FORMER SENATOR BURR, a READDI board member who was involved with drug development and pandemic preparedness as a member of Congress, said that after the 2001 anthrax scare, “We looked at it and found out we had no architecture to handle something like that.”

There was no national stockpile of drugs to respond, Burr said. But later legislation created the framework that allowed drug makers to produce a Covid vaccine in 12 months.

Burr noted that there was only one person wearing a mask in the audience at the Carolina Inn. “Nobody’s too worried right now,” he said. Yet he said he received calls from three people last Wednesday morning alone telling him they had tested positive for Covid.

Burr warned that with Social Security, Medicare and the Department of Defense considered off-limits in current budget negotiations on Capitol Hill, Congress could well cut research funding. And work to develop vaccine boosters often can’t keep up with mutations in the virus.

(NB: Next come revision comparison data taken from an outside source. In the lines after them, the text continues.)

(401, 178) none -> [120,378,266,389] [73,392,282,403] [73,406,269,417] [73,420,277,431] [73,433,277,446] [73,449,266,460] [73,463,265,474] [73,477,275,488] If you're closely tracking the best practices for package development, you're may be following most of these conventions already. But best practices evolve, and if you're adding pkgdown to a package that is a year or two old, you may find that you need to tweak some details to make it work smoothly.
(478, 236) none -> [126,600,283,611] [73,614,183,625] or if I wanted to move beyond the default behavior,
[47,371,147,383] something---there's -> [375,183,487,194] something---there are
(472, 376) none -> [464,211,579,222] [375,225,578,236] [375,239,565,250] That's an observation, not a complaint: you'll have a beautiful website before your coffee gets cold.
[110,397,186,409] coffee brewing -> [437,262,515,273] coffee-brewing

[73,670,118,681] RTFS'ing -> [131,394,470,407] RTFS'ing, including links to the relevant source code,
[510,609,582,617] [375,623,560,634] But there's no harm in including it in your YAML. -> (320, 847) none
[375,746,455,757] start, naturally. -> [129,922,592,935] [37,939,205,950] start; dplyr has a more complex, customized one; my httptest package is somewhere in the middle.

“Everything sort of leads to this approach,” he said of READDI.

Charlotte Baker, deputy head of the G7 countries’ International Pandemic Preparedness Secretariat in London, agreed that “pandemic fatigue” is the prevailing sentiment at the moment. But investments now could help develop multiple tools to respond when they’re needed.

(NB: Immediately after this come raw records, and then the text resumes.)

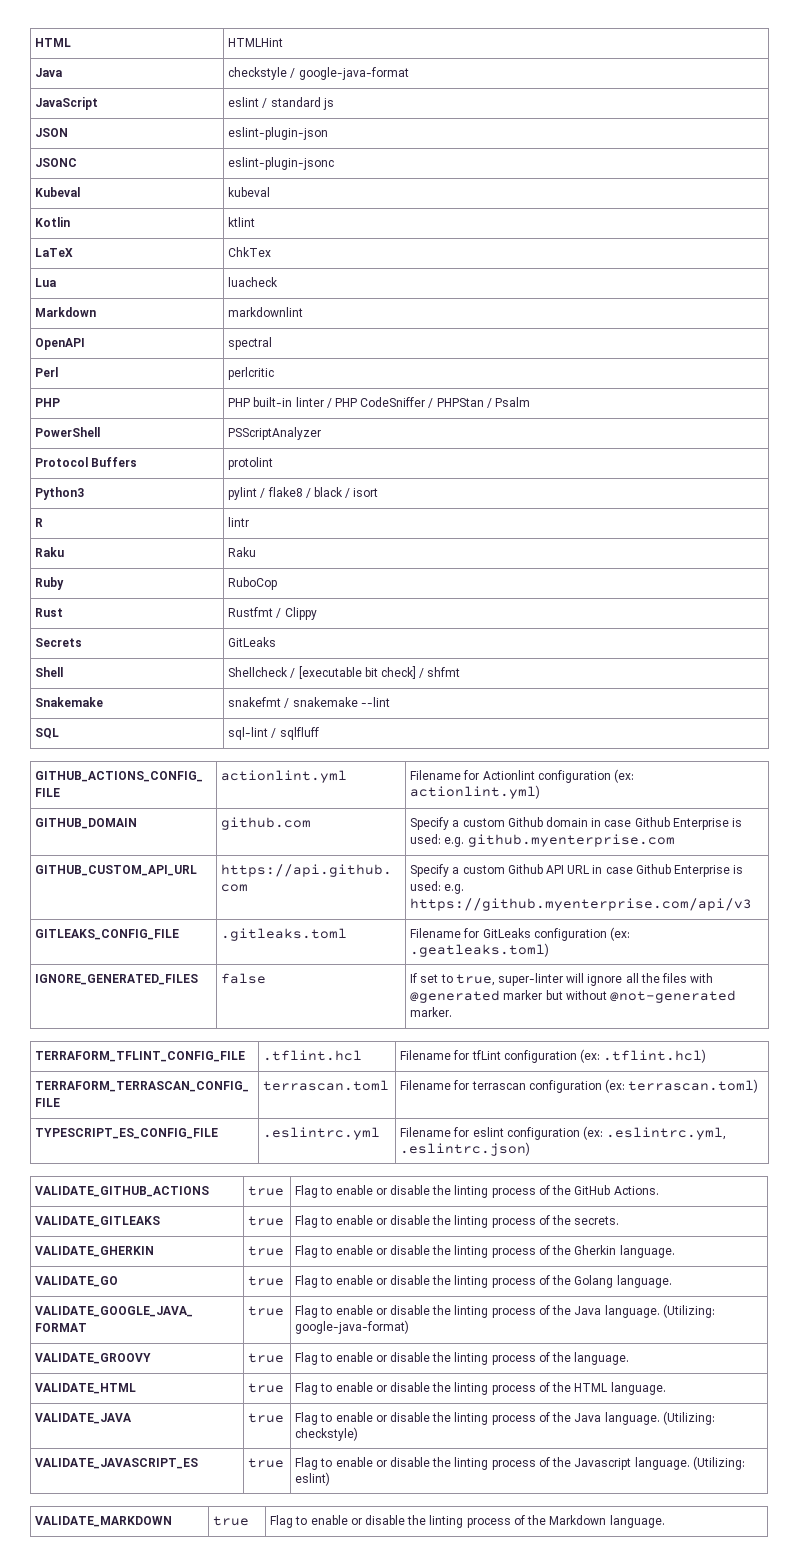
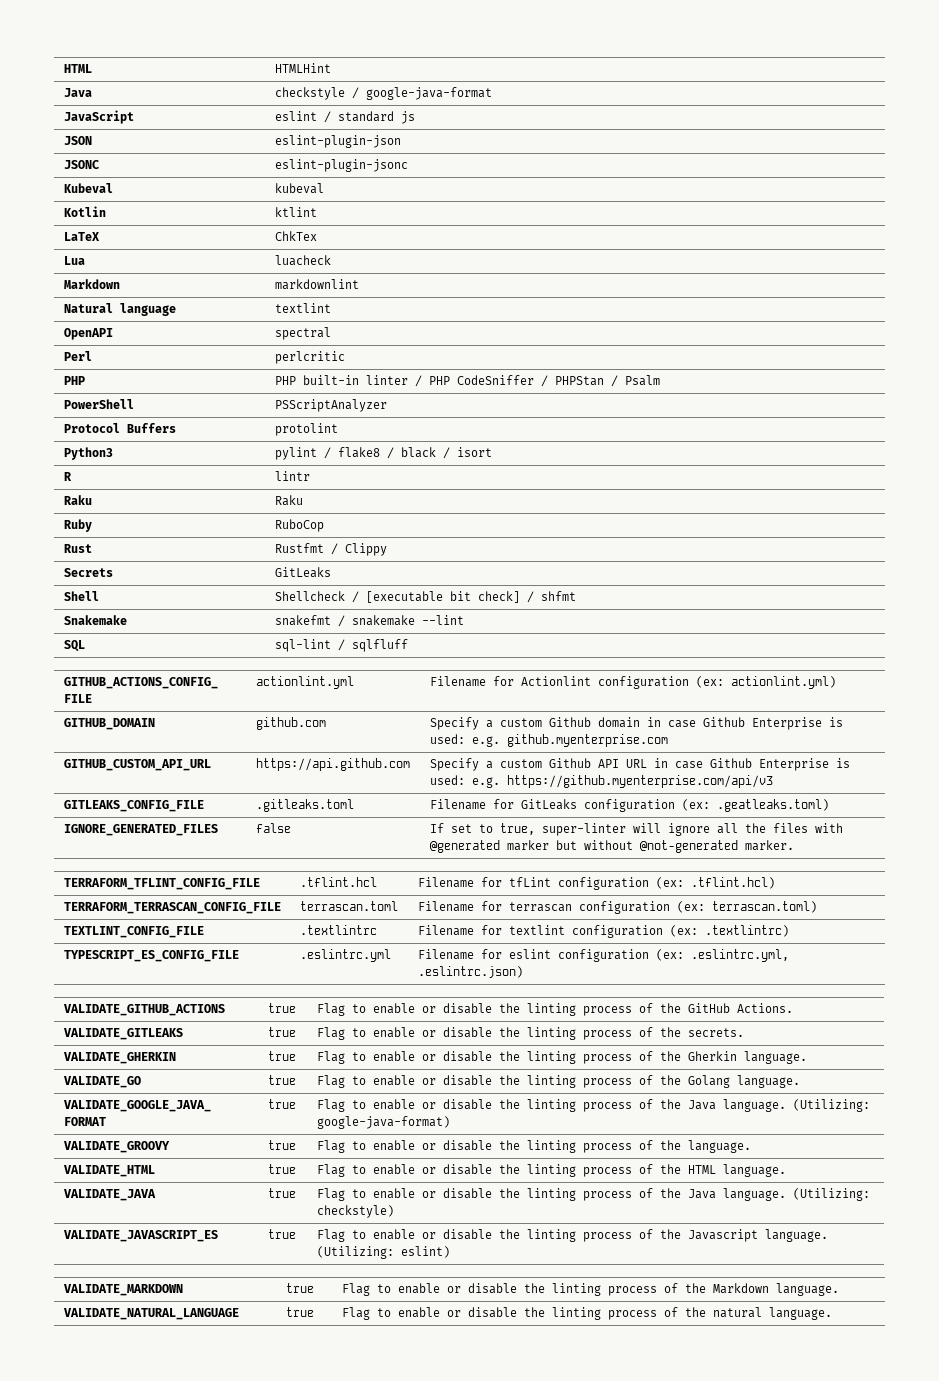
(304, 312) none -> [63,303,176,316] [274,303,331,313] // Natural language | textlint
(759, 1086) none -> [63,926,204,938] [299,925,377,935] [417,925,789,938] // TEXTLINT_CONFIG_FILE | .textlintrc | Filename for textlint configuration (ex: .textlintrc)
(665, 1521) none -> [63,1308,239,1320] [285,1307,314,1317] [341,1307,832,1320] // VALIDATE_NATURAL_LANGUAGE | true | Flag to enable or disable the linting process of the natural language.

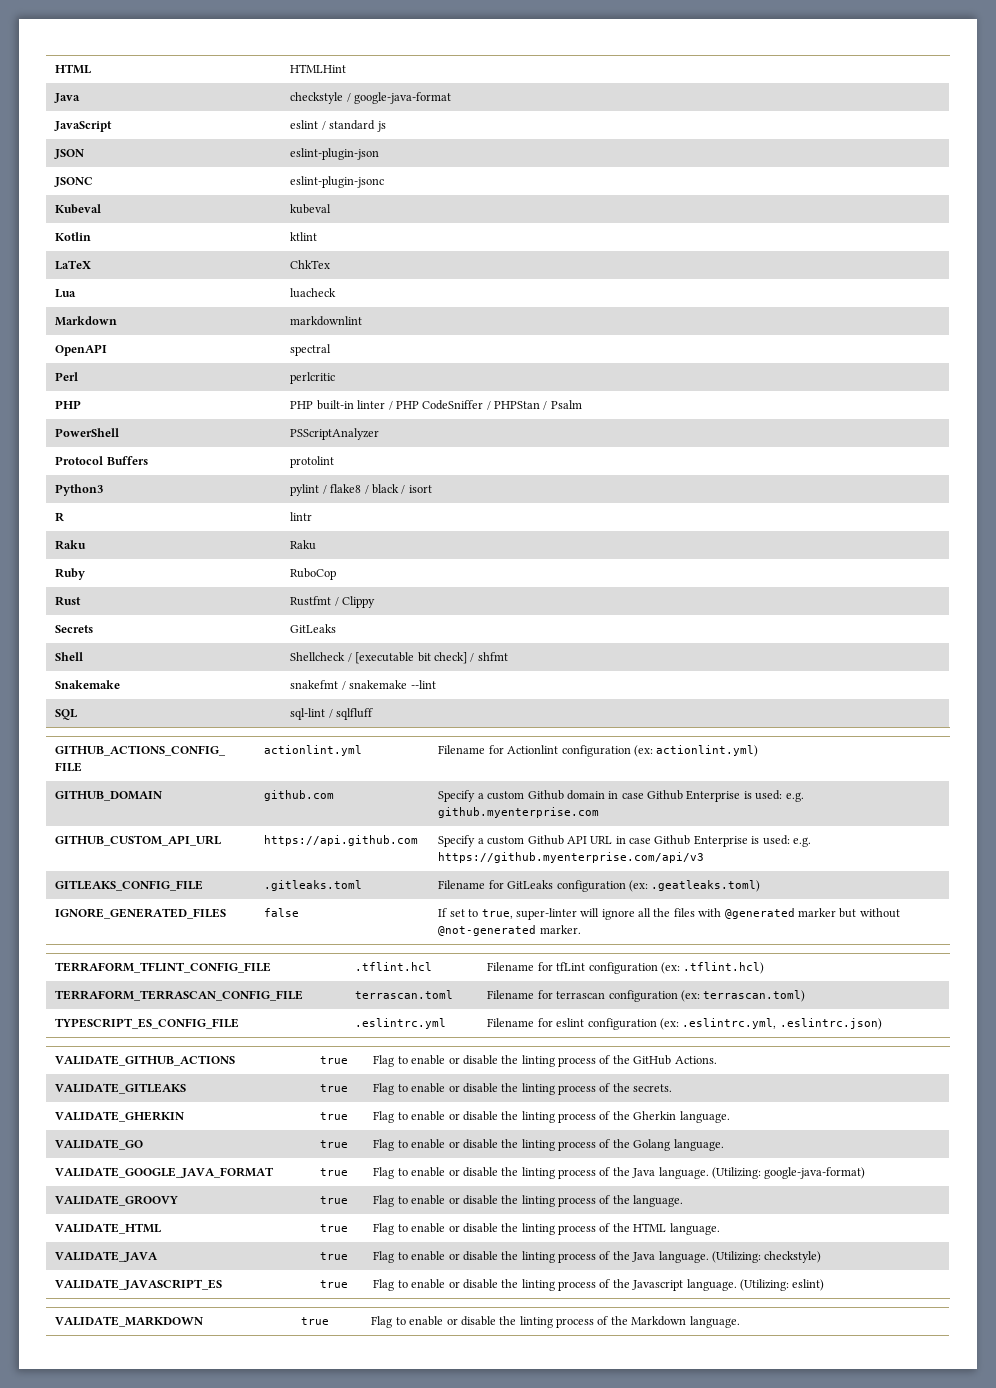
[63,303,176,316] [274,303,331,313] // Natural language | textlint -> (363, 321) none
[63,926,204,938] [299,925,377,935] [417,925,789,938] // TEXTLINT_CONFIG_FILE | .textlintrc | Filename for textlint configuration (ex: .textlintrc) -> (806, 996) none
[63,1308,239,1320] [285,1307,314,1317] [341,1307,832,1320] // VALIDATE_NATURAL_LANGUAGE | true | Flag to enable or disable the linting process of the natural language. -> (740, 1322) none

“It’s not about the sprint of response from the moment that we’re all panicking,” she said. “It’s about the marathon of preparedness before Day Zero.”

“The middle of a pandemic is not the time to be discussing how you will work together,” she said.

MOORMAN outlined five virus families the initiative is targeting.

“We don’t know what the next virus is … but we do know that viruses are related,” he said.

The Flavivirus family – which includes Zika, West Nile and Dengue – is an insect-borne virus with no known treatments, Moorman said. Yet Dengue alone infects 350 million people a year.

“No vaccines. No therapeutics,” he said.

Access to and affordability of drugs are important, especially in developing countries.

Moorman described a compound called NZ-804 that was developed at Texas A&M and has a similar target as Paxlovid, blocking the ability of the Covid virus to replicate in the lungs.

Why pursue a drug similar to one that already exists? Sixty million Americans can’t take Paxlovid due to potential interactions with other drugs – and NZ-804 is less expensive to make, he said.

“We make decisions along the way where access … actually drives the science,” he said.

Moorman estimated it would take $1.2-1.5 billion in direct costs to develop two drugs for each of the priority virus families and take them through Phase I safety trials so that they are ready for Phase II trials.

“It is just a matter of time before the next pandemic arrives…. We need to get ready now so we don’t go through the same thing,” he said.

“We’re getting this done – now. We’re not waiting.”